LILY PASSION : UNE ALLÉGORIE ?
(Barbara Portrait en clair-obscur ; Valérie Lehoux ; 2007 ; Editions Fayard / Chorus)

Tout prend forme. Après trois années d'un travail assidu, son double de théâtre est presque totalement achevé. Presque. Pour l'aider, Barbara sollicite Luc Plamondon, l'auteur comblé de Starmania : collaboration fugace, pas forcément heureuse. Cette histoire-là doit sortir de sa plume à elle, et à elle seule ; Lily lui est trop proche pour qu'elle puisse la confier à qui que ce soit d'autre. Elle y ressasse ses éternelles obsessions : l'amour impossible, le réconfort du public, la mort et le pardon. « Lily Passion, c'est une chanson plus longue que les autres », résumera-t-elle plus tard lorsqu'il sera temps de présenter sa création à la presse.
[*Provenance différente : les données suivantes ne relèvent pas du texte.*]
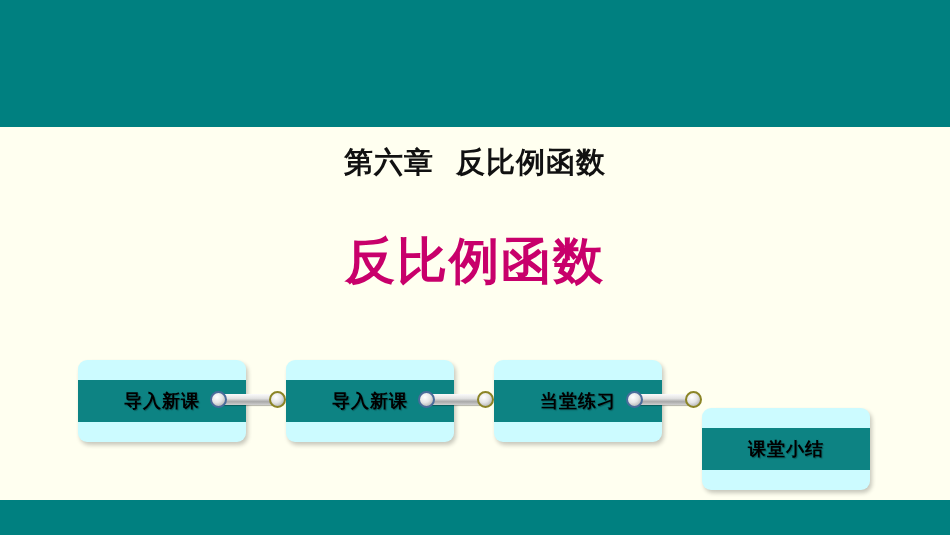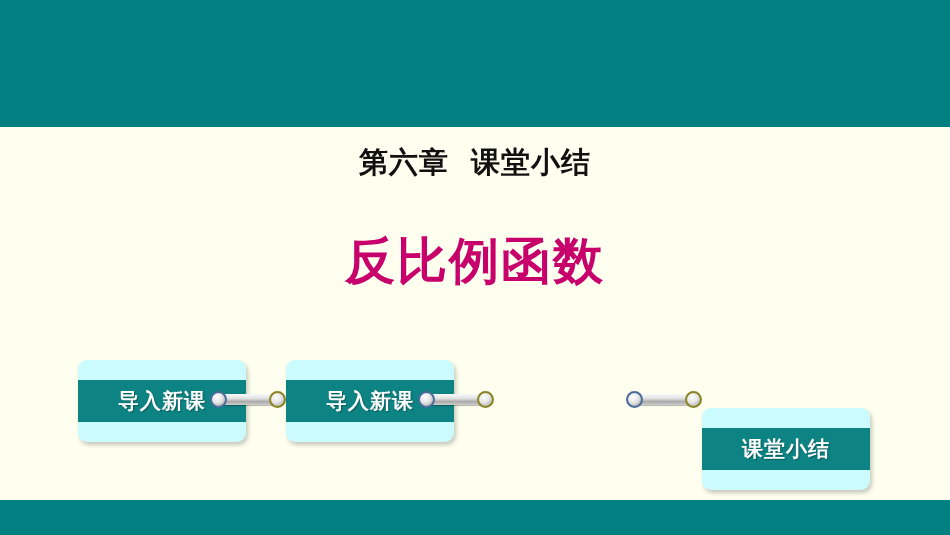--- a/index.html
+++ b/index.html
@@ -90,22 +90,22 @@
     left: 0;
     top: 20px;
     width: 168px;
     height: 42px;
     background: #0D8383;
     display: flex;
     align-items: center;
     justify-content: center;
   }
   .nav-button .band-label {
-    color: #ffffff;
-    font-size: 21px;
+    color: #000000;
+    font-size: 18px;
     font-weight: bold;
     letter-spacing: 1px;
     text-shadow: 1px 1px 1px rgba(0,0,0,0.30);
     white-space: pre;
     text-align: right;
   }
 
   .btn-1 { left: 78px; }
   .btn-2 { left: 286px; }
   .btn-3 { left: 494px; }
@@ -151,21 +151,21 @@
   .conn-2 { left: 418px; }
   .conn-3 { left: 626px; }
 </style>
 </head>
 <body>
 
 <div id="slide">
 
   <div class="band-top"></div>
 
-  <div class="chapter-title">第六章  课堂小结</div>
+  <div class="chapter-title">第六章  反比例函数</div>
 
   <div class="main-title">反比例函数</div>
 
   <div class="nav-row">
 
     <div class="nav-button btn-1">
       <div class="band">
         <span class="band-label">导入新课</span>
       </div>
     </div>
@@ -181,20 +181,25 @@
         <span class="band-label">导入新课</span>
       </div>
     </div>
 
     <div class="connector conn-2">
       <div class="rod"></div>
       <div class="cap cap-left"></div>
       <div class="cap cap-right"></div>
     </div>
 
+    <div class="nav-button btn-3">
+      <div class="band">
+        <span class="band-label">当堂练习</span>
+      </div>
+    </div>
 
     <div class="connector conn-3">
       <div class="rod"></div>
       <div class="cap cap-left"></div>
       <div class="cap cap-right"></div>
     </div>
 
     <div class="nav-button btn-4">
       <div class="band">
         <span class="band-label">课堂小结</span>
Elle ne peut pas mieux dire : on y retrouve tout ce qui nourrit ses chansons. Et sa vie.

A l'époque, rares sont ceux qui l'ont totalement mesuré. Bien sûr, tout le monde a vu l'évidence : Lily et Barbara se ressemblent comme deux gouttes d'eau. Mais qui a saisi l'importance de l'homme qui la poursuit, le criminel au cœur tendre auquel elle se sent indéfectiblement liée ? Qui a compris ce que leur relation recelait d'intime pour la chanteuse ? Qui a perçu le sens du conte, décrypté l'allégorie de Lily ? Aujourd'hui encore, on se surprend à trouver des indices qu'on n'avait pas décelés à l'époque. Le livret de Barbara est un texte codé, pas une simple fantaisie ni une pure récréation. C'est une mise en scène et une mise en abyme de sa propre existence, une autre transformation, une autre distanciation. Une issue à ses peurs. « Résilience », dirait sûrement le psy. Peut-être la plus osée et la plus aboutie.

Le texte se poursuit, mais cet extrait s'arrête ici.